O Ministério Público do Trabalho em Santa Catarina ajuizou ação processando as lojas Havan em, pelo menos, R$ 25 milhões por dano moral coletivo por intimidar seus empregados a votarem em Jair Bolsonaro na eleição presidencial. Além disso, o MPT também pede que a empresa pague R$ 5 mil a cada um de seus 15 mil empregados como dano moral individual, o que levaria a mais R$ 75 milhões, totalizando R$ 100 milhões. As informações são do blog do Sakamoto, no UOL

De acordo com a ação civil pública, o proprietário, Luciano Hang, promoveu campanhas políticas em prol do candidato com o envolvimento obrigatório de empregados em ”atos cívicos”. Ele teria feito ameaças explícitas de fechar as lojas e dispensar os empregados, caso o adversário de seu candidato ganhasse a eleição. Além disso, os trabalhadores teriam sido constrangidos a responder, em mais de uma ocasião, enquetes internas promovidas pela Havan em seus terminais de computadores, informando em quem votariam – no momento em que já era conhecida a preferência do dono da empresa.

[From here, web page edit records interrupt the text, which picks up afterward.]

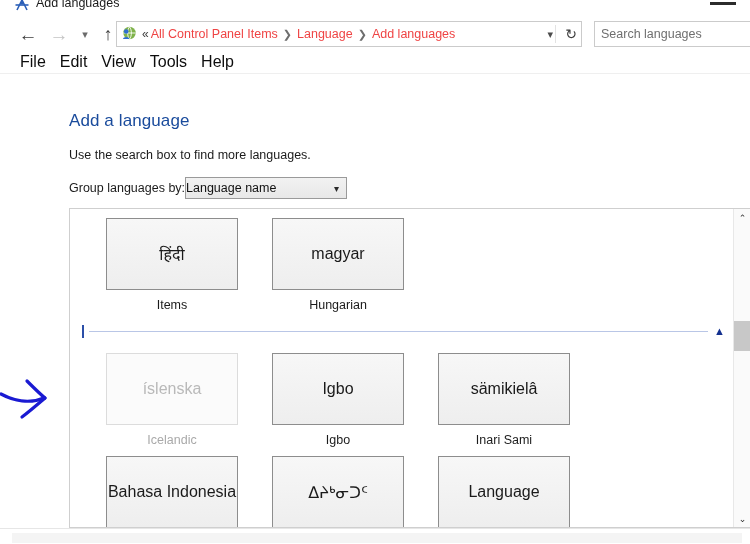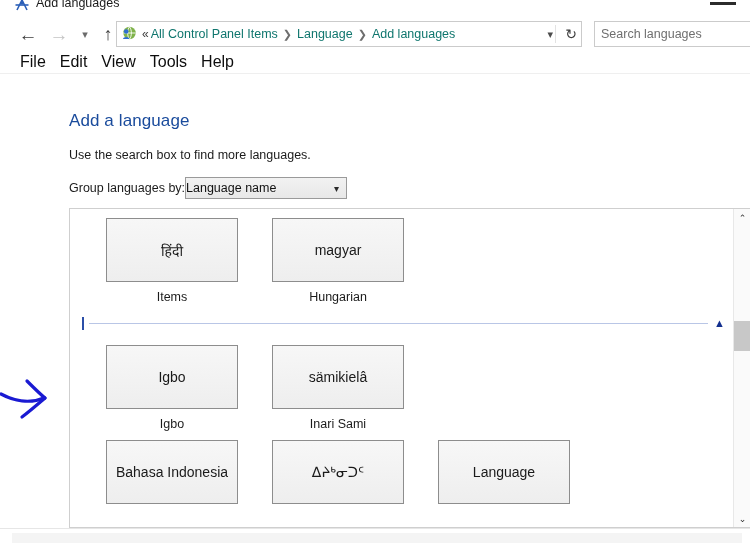--- a/index.html
+++ b/index.html
@@ -74,21 +74,21 @@
     font-size: 12.5px; color: #1d1d1d;
     white-space: nowrap;
     overflow: hidden;
     margin-left: 4px;
   }
   .crumb-sep {
     color: #6e6e6e; font-size: 11px; margin: 0 5px;
     display: inline-block;
   }
   .crumb-root { color: #3c3c3c; font-size: 12px; margin-right: 2px; }
-  .crumb { color: #0f766e; }
+  .crumb { color: #ef4444; }
   .addr-chevron {
     position: absolute; right: 28px; top: 50%; transform: translateY(-50%);
     font-size: 11px; color: #4c4c4c;
   }
   .addr-sep {
     position: absolute; right: 25px; top: 3px; bottom: 3px;
     width: 1px; background: #e2e2e2;
   }
   .addr-refresh {
     position: absolute; right: 4px; top: 50%; transform: translateY(-50%);
@@ -182,25 +182,25 @@
     position: relative;
     display: flex;
     padding-left: 19px;
   }
   .tilecell {
     width: 166px;
     display: flex; flex-direction: column; align-items: center;
     padding-top: 9px;
   }
   .tile {
-    width: 132px; height: 64px;
+    width: 132px; height: 72px;
     border: 1px solid #8d8d8d;
     background: linear-gradient(#f7f7f7, #eeeeee);
     display: flex; align-items: center; justify-content: center;
-    font-size: 14px; color: #1a1a1a;
+    font-size: 16px; color: #1a1a1a;
     overflow: hidden;
   }
   .tile.disabled {
     border-color: #dcdcdc;
     background: #fbfbfb;
     color: #b9b9b9;
   }
   .tile-caption {
     margin-top: 8px;
     font-size: 12.5px; color: #1b1b1b;
@@ -358,20 +358,24 @@
         </div>
 
         <div class="groupsep">
           <span class="letter"></span>
           <span class="rule"></span>
           <span class="collapse">▲</span>
         </div>
 
         <div class="tilerow">
           <div class="tilecell">
+            <div class="tile disabled">íslenska</div>
+            <div class="tile-caption disabled">Icelandic</div>
+          </div>
+          <div class="tilecell">
             <div class="tile">Igbo</div>
             <div class="tile-caption">Igbo</div>
           </div>
           <div class="tilecell">
             <div class="tile">sämikielâ</div>
             <div class="tile-caption">Inari Sami</div>
           </div>
         </div>
 
         <div class="tilerow">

Segundo os procuradores responsáveis, ”os réus valeram­-se de sua condição de empregadores para impor sua opinião política a respeito dos candidatos à Presidência da República e para vincular, de maneira absolutamente censurável, a manutenção dos postos de trabalho de seus
colaboradores, valendo­-se de métodos humilhantes, vexatórios e, até mesmo, de ‘pesquisas eleitorais’ obrigatórias sem qualquer respaldo em lei”.

O departamento jurídico da Havan, através da assessoria de comunicação da empresa, informou que a rede de lojas ainda não foi oficialmente comunicada e, portanto, não irá fazer um pronunciamento a respeito.